* YOUR OBJECTIVE
Omit images. Retype all entries verbatim.

(Beginning of SOURCE DATA)

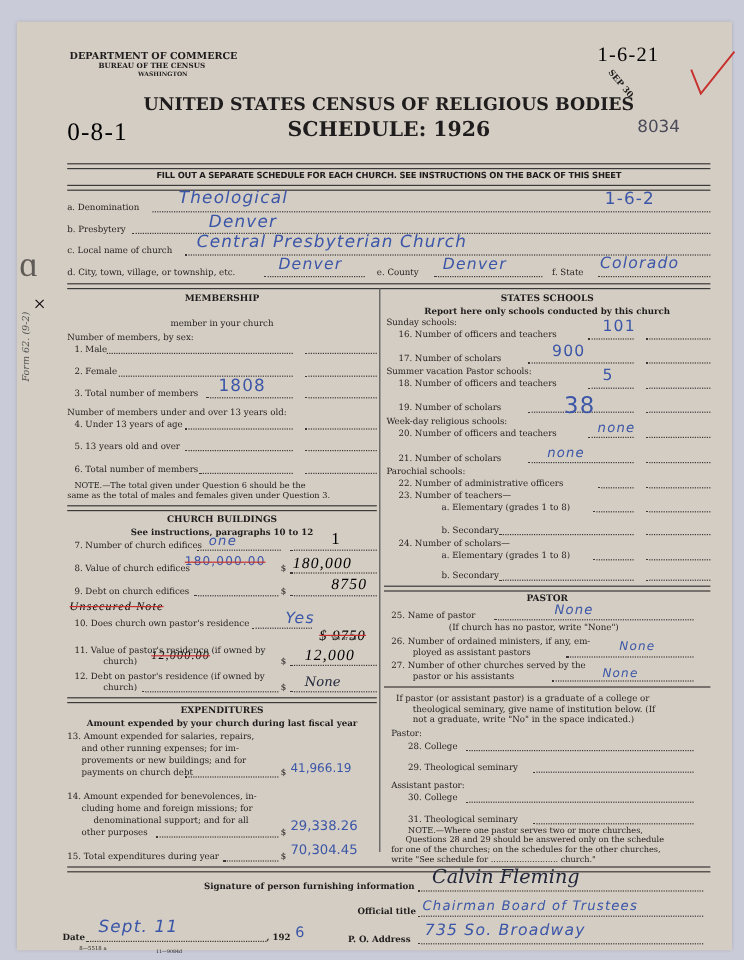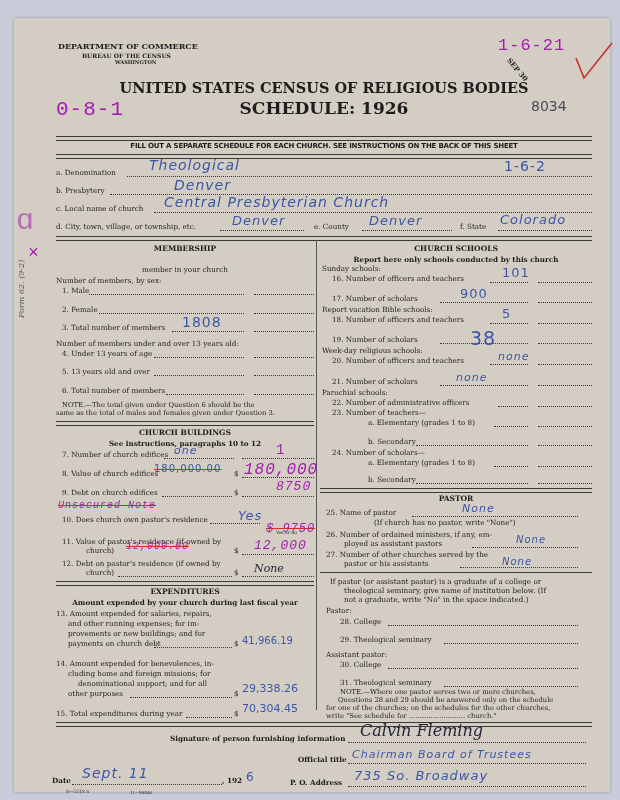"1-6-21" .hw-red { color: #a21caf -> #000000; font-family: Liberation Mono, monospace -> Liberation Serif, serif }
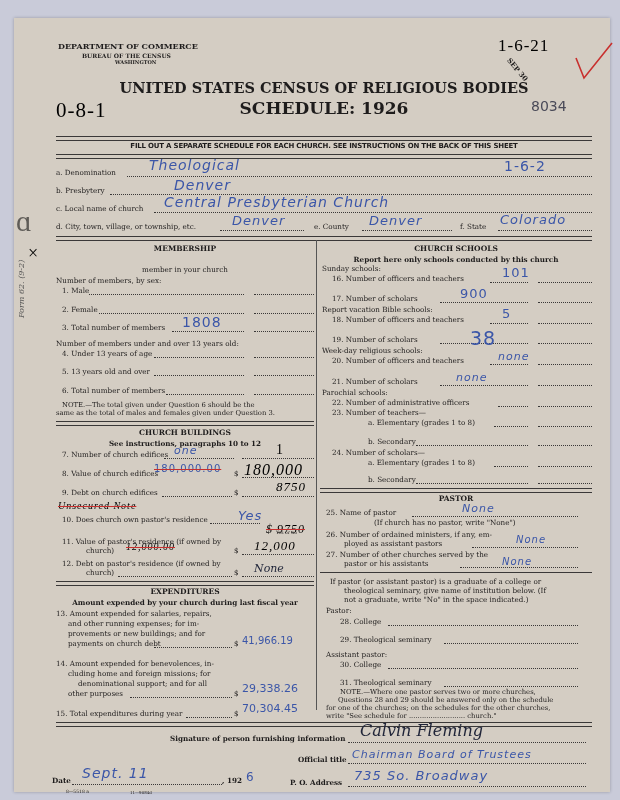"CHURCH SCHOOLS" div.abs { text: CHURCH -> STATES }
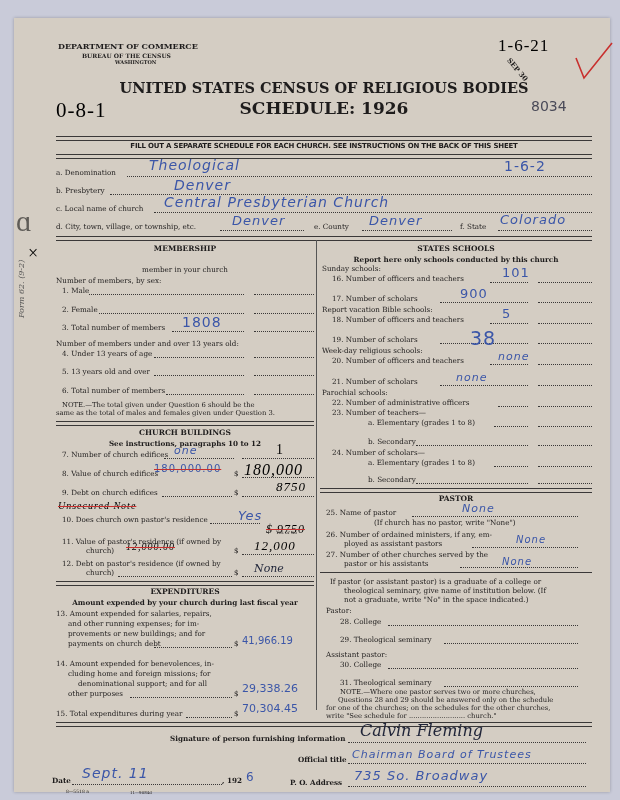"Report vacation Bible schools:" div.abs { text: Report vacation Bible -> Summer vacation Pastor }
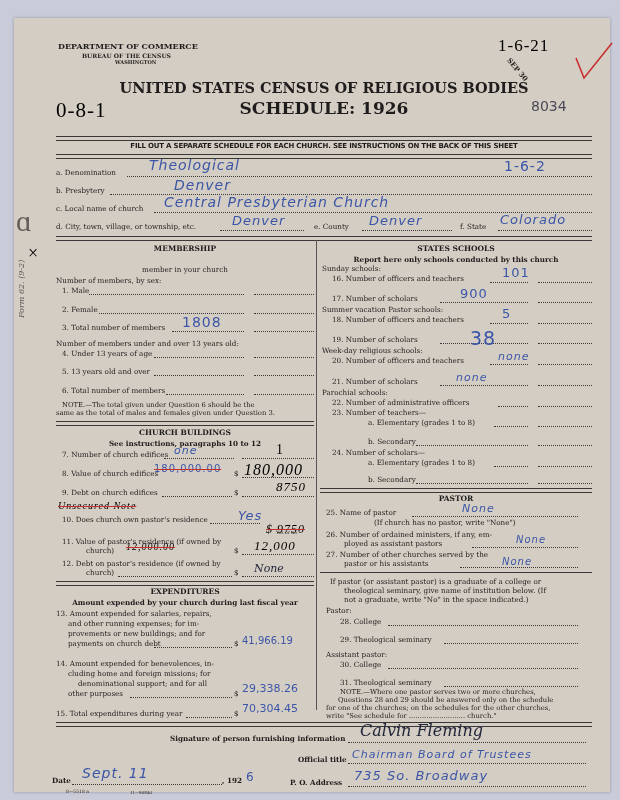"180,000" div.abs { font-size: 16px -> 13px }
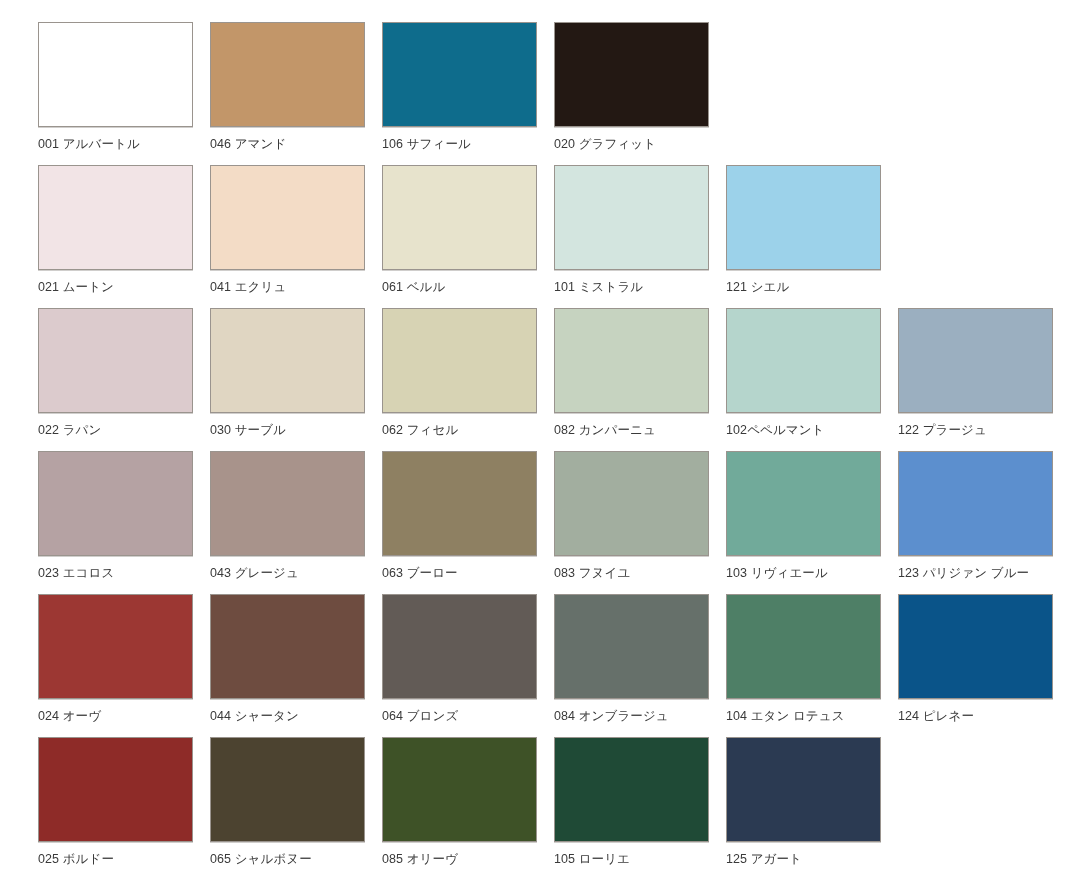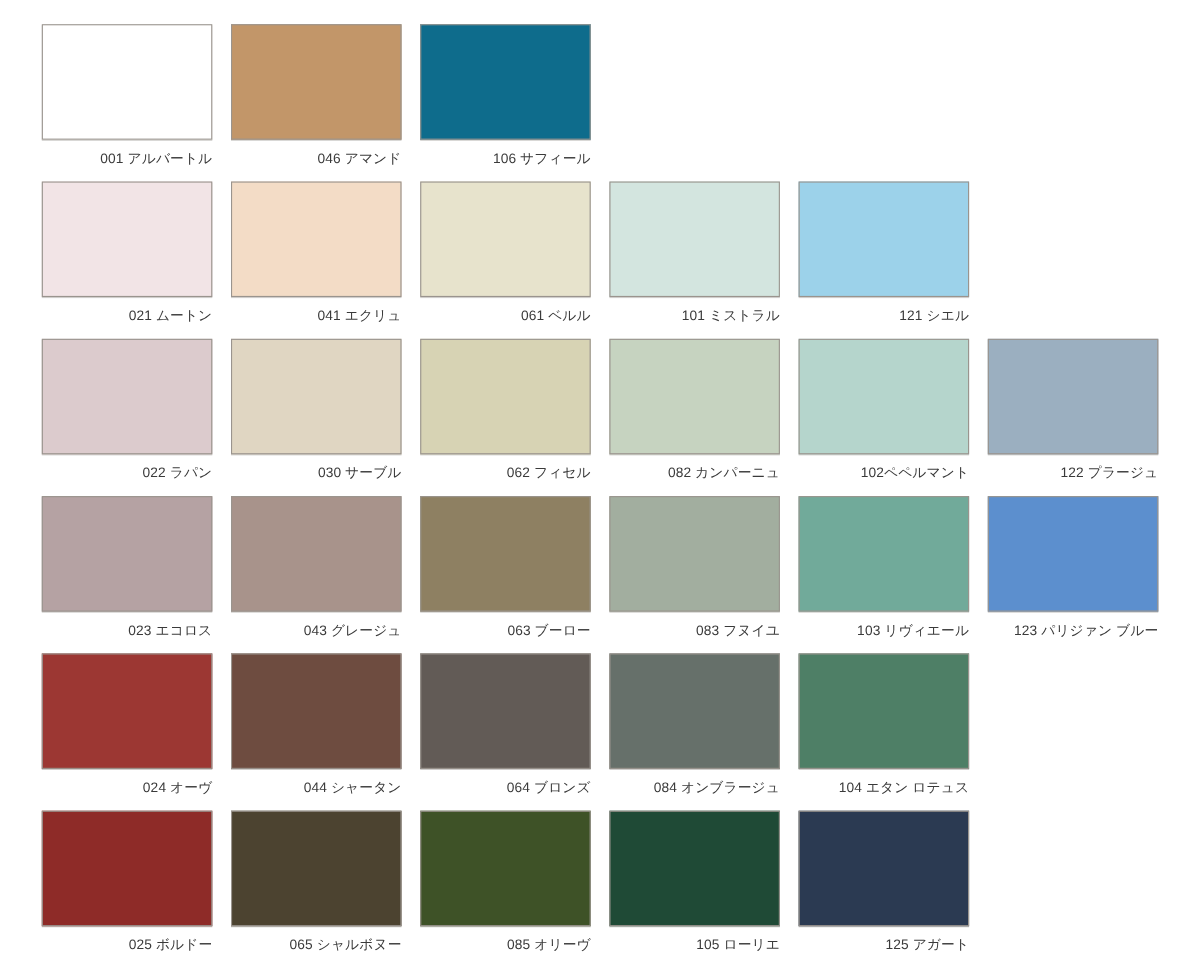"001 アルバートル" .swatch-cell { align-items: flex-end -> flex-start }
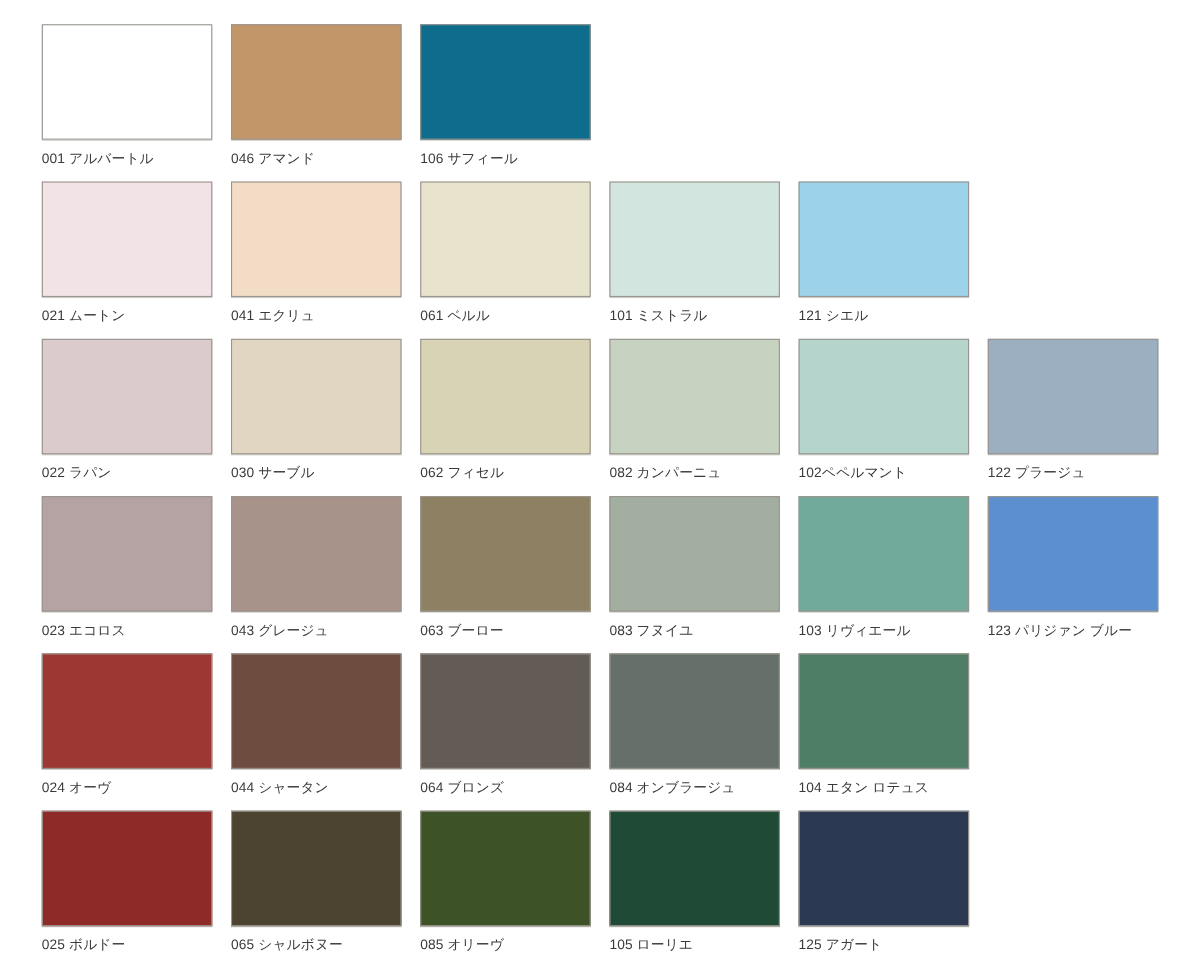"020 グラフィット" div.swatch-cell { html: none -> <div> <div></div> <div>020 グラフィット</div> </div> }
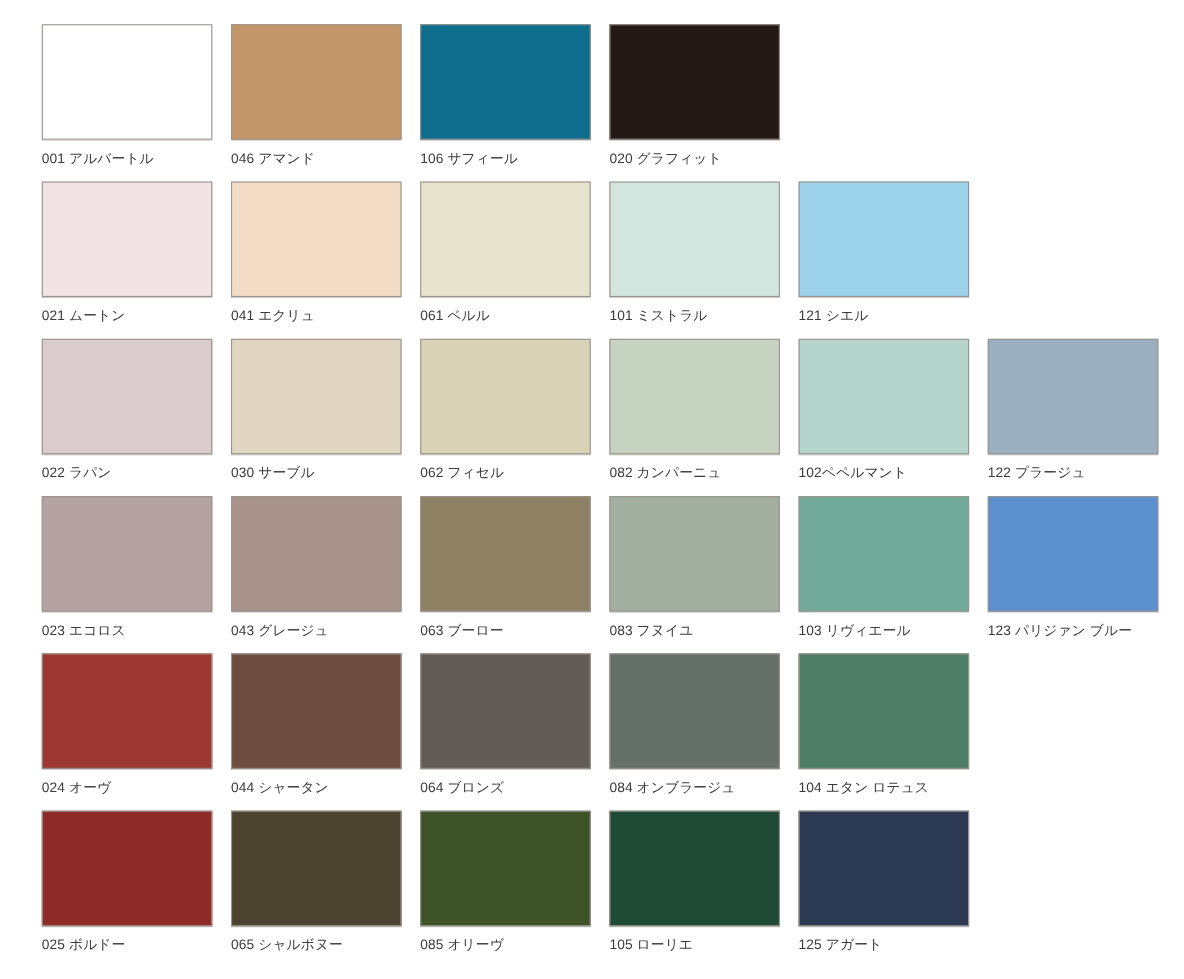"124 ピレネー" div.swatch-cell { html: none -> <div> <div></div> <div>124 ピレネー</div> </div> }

(End of SOURCE DATA)

* ANSWER TO THIS PROBLEM
"1-6-21" .hw-red { color: #a21caf -> #000000; font-family: Liberation Mono, monospace -> Liberation Serif, serif }
"CHURCH SCHOOLS" div.abs { text: CHURCH -> STATES }
"Report vacation Bible schools:" div.abs { text: Report vacation Bible -> Summer vacation Pastor }
"180,000" div.abs { font-size: 16px -> 13px }
"001 アルバートル" .swatch-cell { align-items: flex-end -> flex-start }
"020 グラフィット" div.swatch-cell { html: none -> <div> <div></div> <div>020 グラフィット</div> </div> }
"124 ピレネー" div.swatch-cell { html: none -> <div> <div></div> <div>124 ピレネー</div> </div> }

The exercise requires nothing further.